TASK OBJECTIVE: An exact transcription of every record below is required, with the pictures left out.

INPUT FOR THIS TASK:

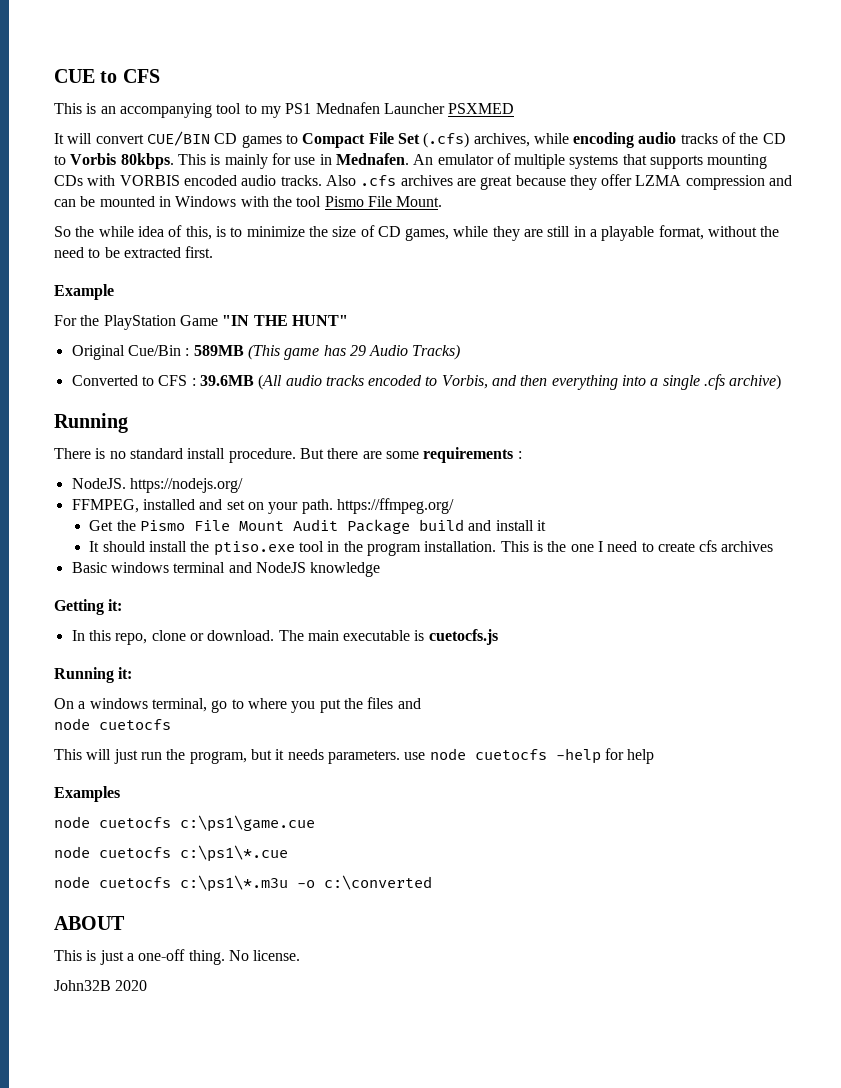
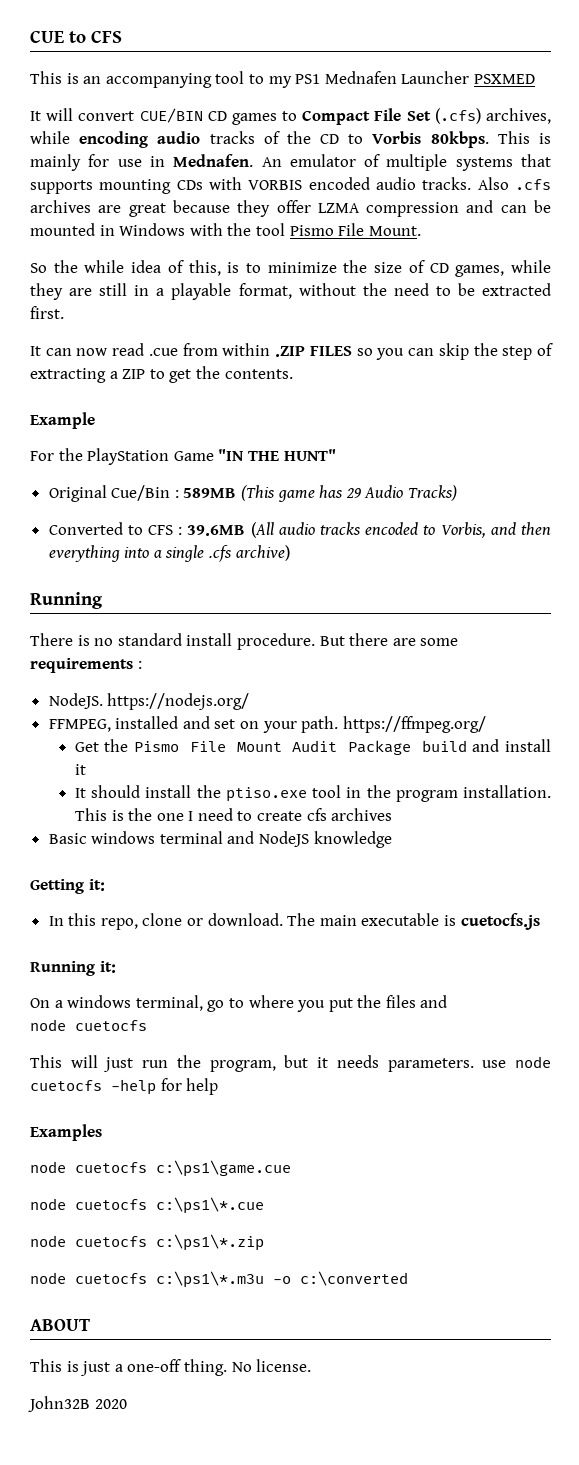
+ It can now read .cue from within .ZIP FILES so you can skip the step of extracting a ZIP to get the contents.
+ node cuetocfs c:\ps1\*.zip

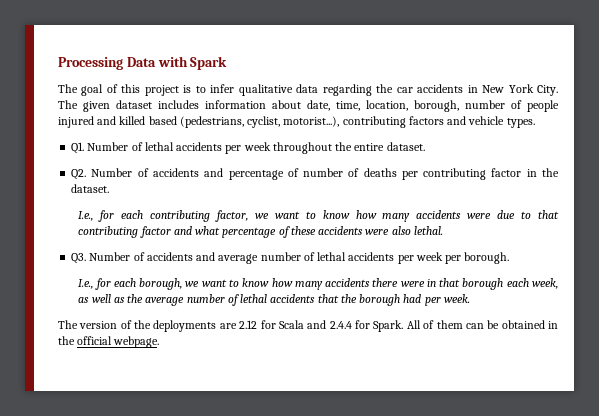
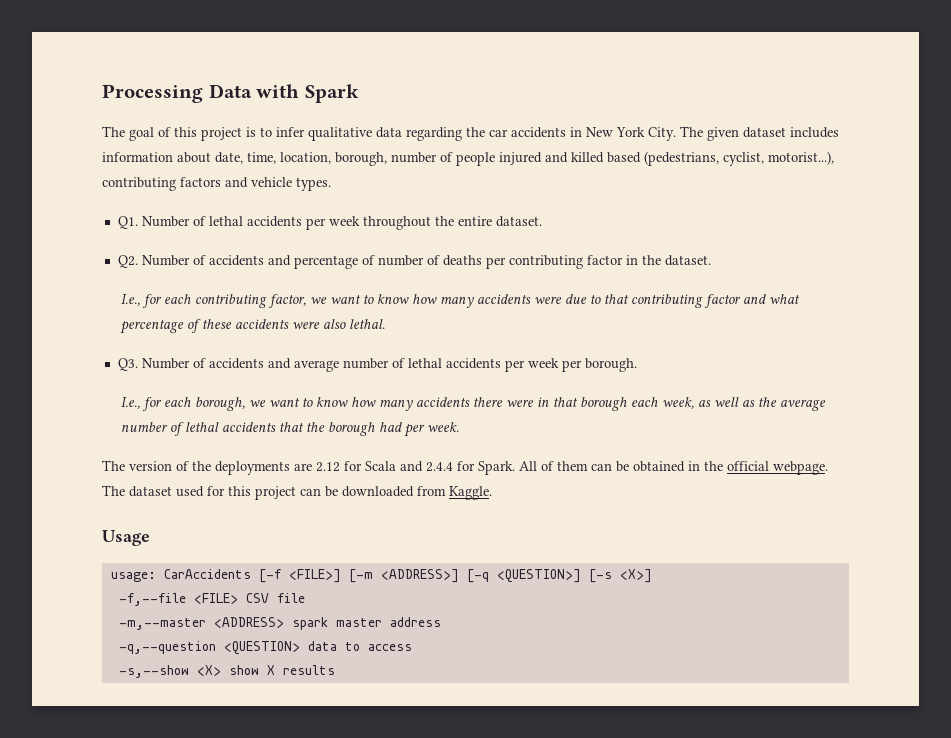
+ The dataset used for this project can be downloaded from Kaggle.
+ Usage
+ usage: CarAccidents [-f <FILE>] [-m <ADDRESS>] [-q <QUESTION>] [-s <X>]
+ -f,--file <FILE> CSV file
+ -m,--master <ADDRESS> spark master address
+ -q,--question <QUESTION> data to access
+ -s,--show <X> show X results

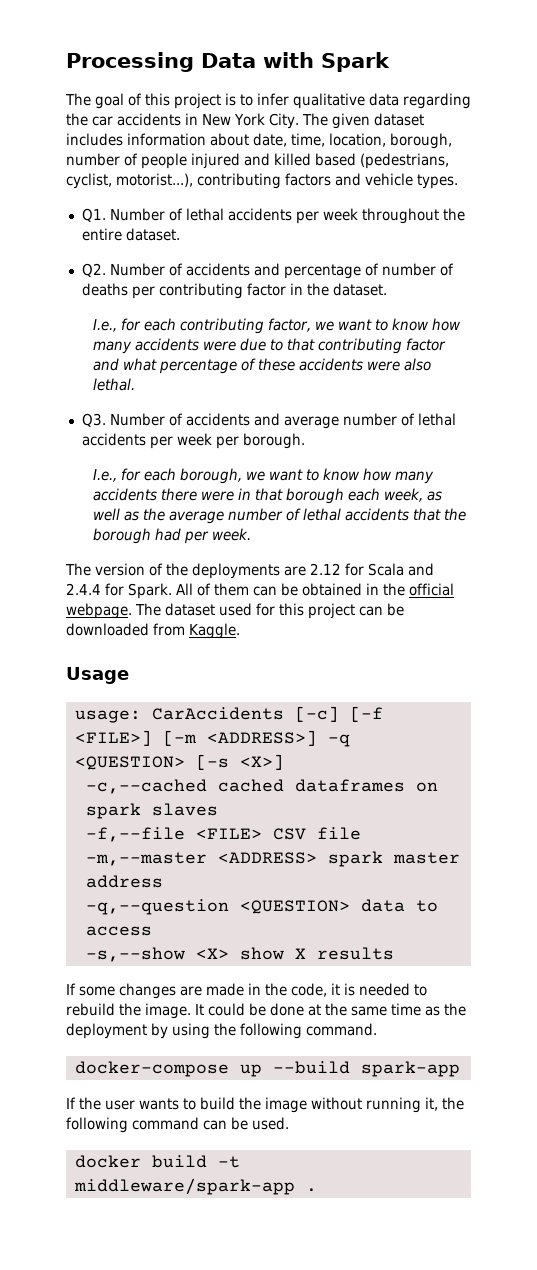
- usage: CarAccidents [-f <FILE>] [-m <ADDRESS>] [-q <QUESTION>] [-s <X>]
+ usage: CarAccidents [-c] [-f <FILE>] [-m <ADDRESS>] -q <QUESTION> [-s <X>]
+ -c,--cached cached dataframes on spark slaves
+ If some changes are made in the code, it is needed to rebuild the image. It could be done at the same time as the deployment by using the following command.
+ docker-compose up --build spark-app
+ If the user wants to build the image without running it, the following command can be used.
+ docker build -t middleware/spark-app .

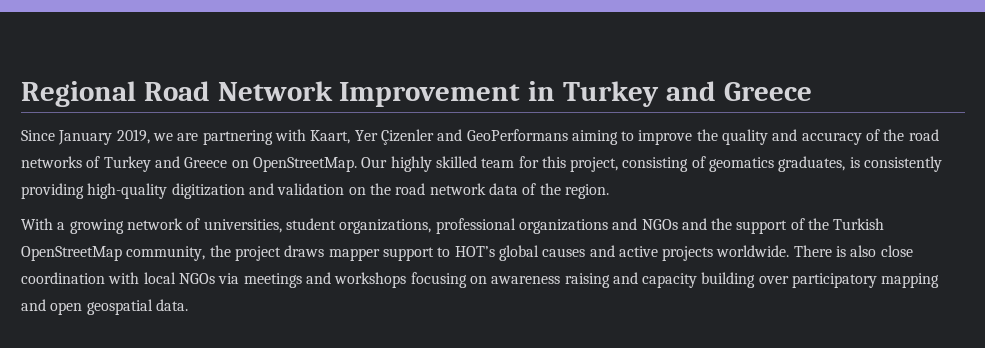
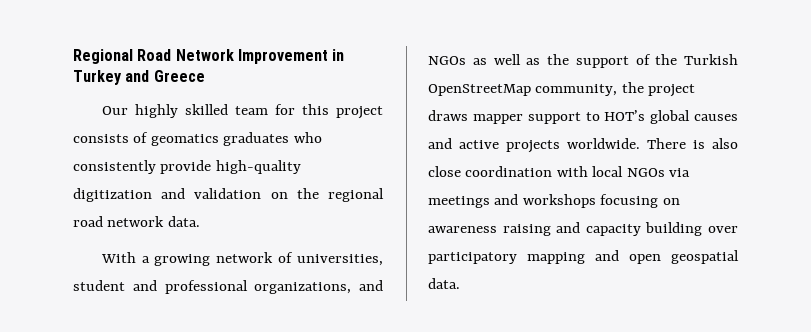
- Since January 2019, we are partnering with Kaart, Yer Çizenler and GeoPerformans aiming to improve the quality and accuracy of the road networks of Turkey and Greece on OpenStreetMap. Our highly skilled team for this project, consisting of geomatics graduates, is consistently providing high-quality digitization and validation on the road network data of the region.
+ Our highly skilled team for this project consists of geomatics graduates who consistently provide high-quality digitization and validation on the regional road network data.
- With a growing network of universities, student organizations, professional organizations and NGOs and the support of the Turkish OpenStreetMap community, the project draws mapper support to HOT’s global causes and active projects worldwide.
+ With a growing network of universities, student and professional organizations, and NGOs as well as the support of the Turkish OpenStreetMap community, the project draws mapper support to HOT’s global causes and active projects worldwide.

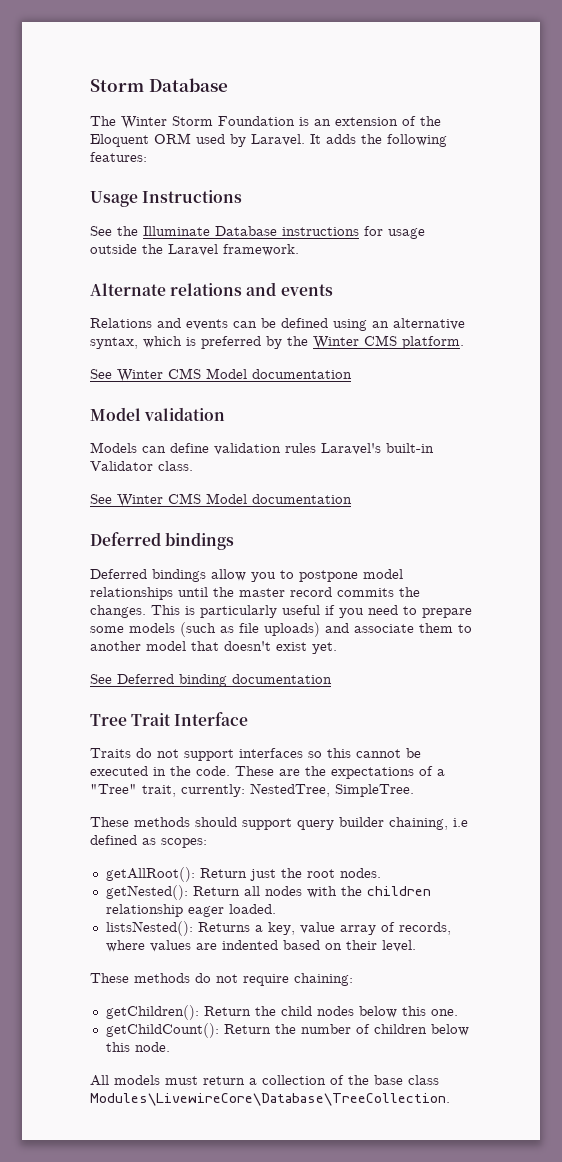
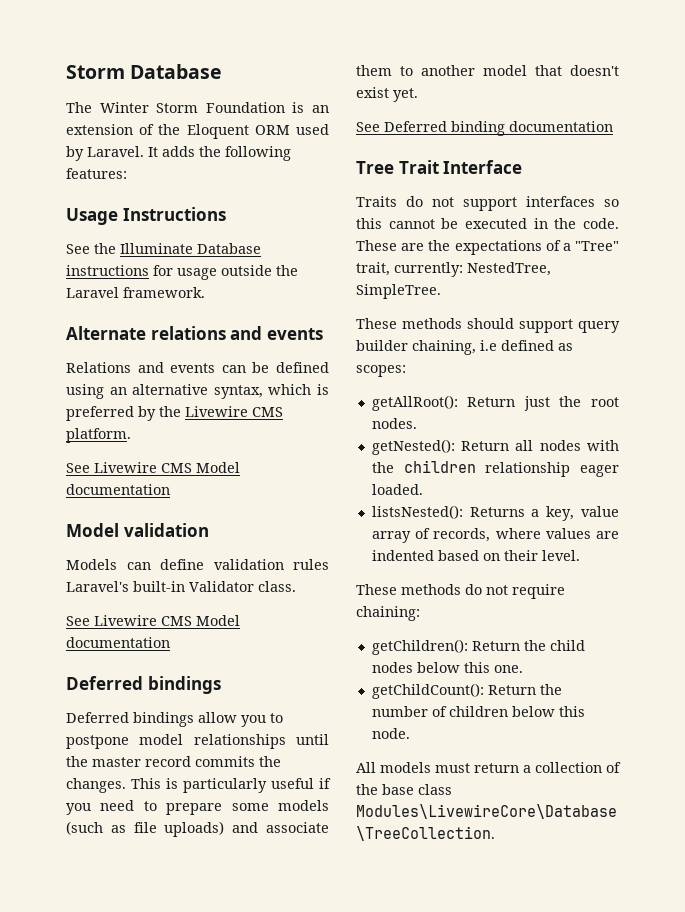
- Relations and events can be defined using an alternative syntax, which is preferred by the Winter CMS platform.
- See Winter CMS Model documentation
+ Relations and events can be defined using an alternative syntax, which is preferred by the Livewire CMS platform.
+ See Livewire CMS Model documentation
  Models can define validation rules Laravel's built-in Validator class.
- See Winter CMS Model documentation
+ See Livewire CMS Model documentation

SOLUTION TO THE EXERCISE:
+ It can now read .cue from within .ZIP FILES so you can skip the step of extracting a ZIP to get the contents.
+ node cuetocfs c:\ps1\*.zip

+ The dataset used for this project can be downloaded from Kaggle.
+ Usage
+ usage: CarAccidents [-f <FILE>] [-m <ADDRESS>] [-q <QUESTION>] [-s <X>]
+ -f,--file <FILE> CSV file
+ -m,--master <ADDRESS> spark master address
+ -q,--question <QUESTION> data to access
+ -s,--show <X> show X results

- usage: CarAccidents [-f <FILE>] [-m <ADDRESS>] [-q <QUESTION>] [-s <X>]
+ usage: CarAccidents [-c] [-f <FILE>] [-m <ADDRESS>] -q <QUESTION> [-s <X>]
+ -c,--cached cached dataframes on spark slaves
+ If some changes are made in the code, it is needed to rebuild the image. It could be done at the same time as the deployment by using the following command.
+ docker-compose up --build spark-app
+ If the user wants to build the image without running it, the following command can be used.
+ docker build -t middleware/spark-app .

- Since January 2019, we are partnering with Kaart, Yer Çizenler and GeoPerformans aiming to improve the quality and accuracy of the road networks of Turkey and Greece on OpenStreetMap. Our highly skilled team for this project, consisting of geomatics graduates, is consistently providing high-quality digitization and validation on the road network data of the region.
+ Our highly skilled team for this project consists of geomatics graduates who consistently provide high-quality digitization and validation on the regional road network data.
- With a growing network of universities, student organizations, professional organizations and NGOs and the support of the Turkish OpenStreetMap community, the project draws mapper support to HOT’s global causes and active projects worldwide.
+ With a growing network of universities, student and professional organizations, and NGOs as well as the support of the Turkish OpenStreetMap community, the project draws mapper support to HOT’s global causes and active projects worldwide.

- Relations and events can be defined using an alternative syntax, which is preferred by the Winter CMS platform.
- See Winter CMS Model documentation
+ Relations and events can be defined using an alternative syntax, which is preferred by the Livewire CMS platform.
+ See Livewire CMS Model documentation
  Models can define validation rules Laravel's built-in Validator class.
- See Winter CMS Model documentation
+ See Livewire CMS Model documentation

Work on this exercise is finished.